- WHAT YOU NEED TO DO:
In the entries below, every line that contains "none" must be located and copied.

(SOURCE MATERIAL)

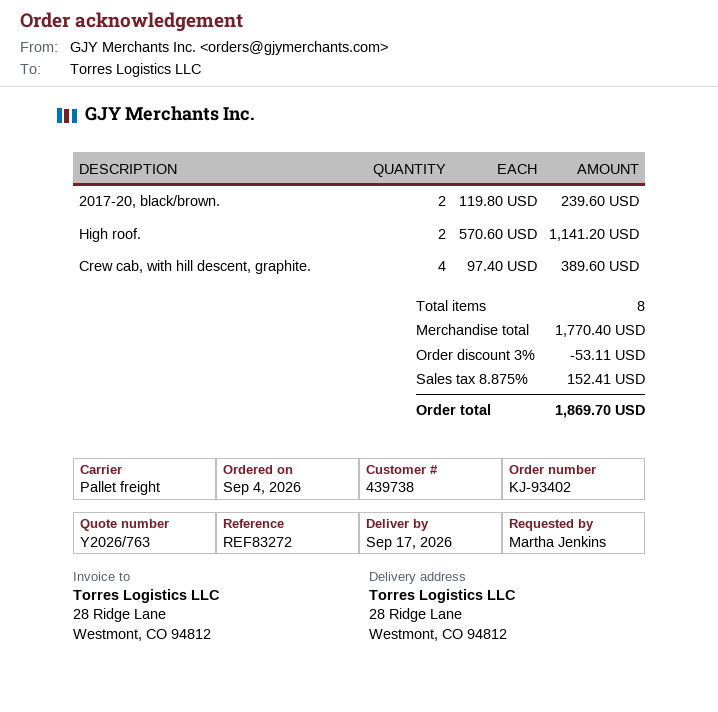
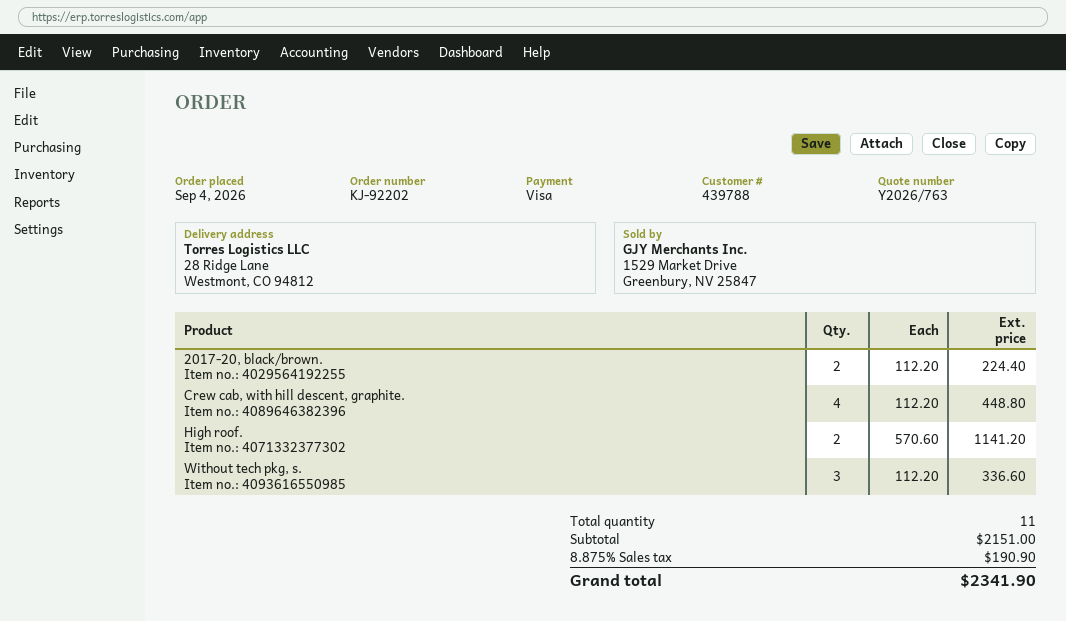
order number: KJ-93402 -> KJ-92202
customer number: 439738 -> 439788
2017-20, black/brown.: 2 x 119.80 = 239.60 -> 2 x 112.20 = 224.40
Crew cab, with hill descent, graphite.: 4 x 97.40 = 389.60 -> 4 x 112.20 = 448.80
Without tech pkg, s.: none -> 3 x 112.20 = 336.60
total quantity: 8 -> 11
subtotal: 1770.40 -> 2151.00
discount: 3% = 53.11 -> none
tax: 8.875% = 152.41 -> 8.875% = 190.90
total: 1869.70 -> 2341.90

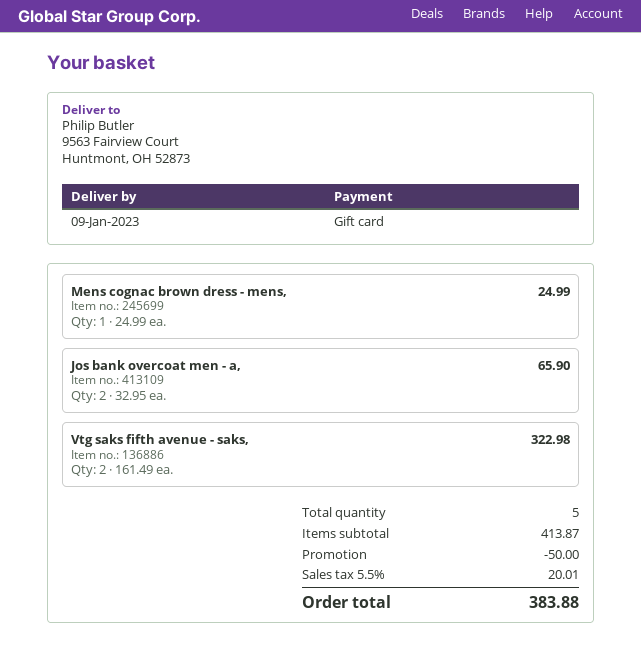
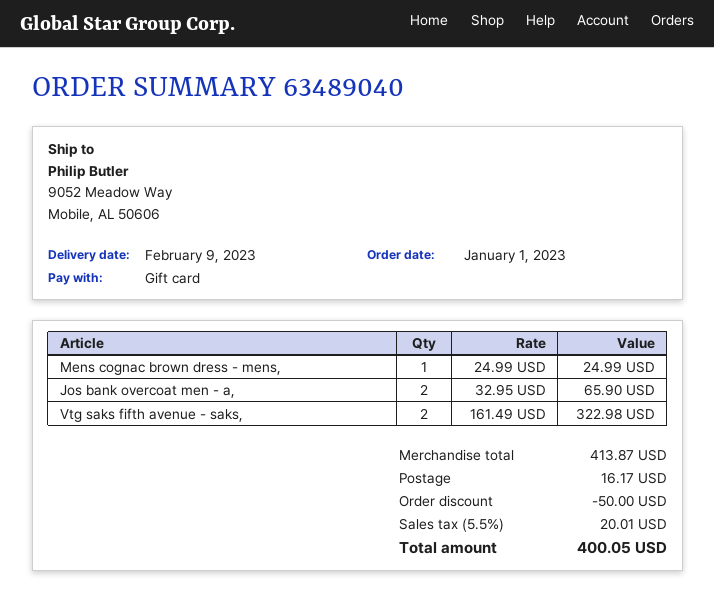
delivery date: 2023-01-09 -> 2023-02-09
ship to: 9563 Fairview Court, Huntmont, OH 52873 -> 9052 Meadow Way, Mobile, AL 50606
shipping: none -> 16.17
total: 383.88 -> 400.05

(End SOURCE MATERIAL)

- EXERCISE SOLUTION:
Without tech pkg, s.: none -> 3 x 112.20 = 336.60
discount: 3% = 53.11 -> none
shipping: none -> 16.17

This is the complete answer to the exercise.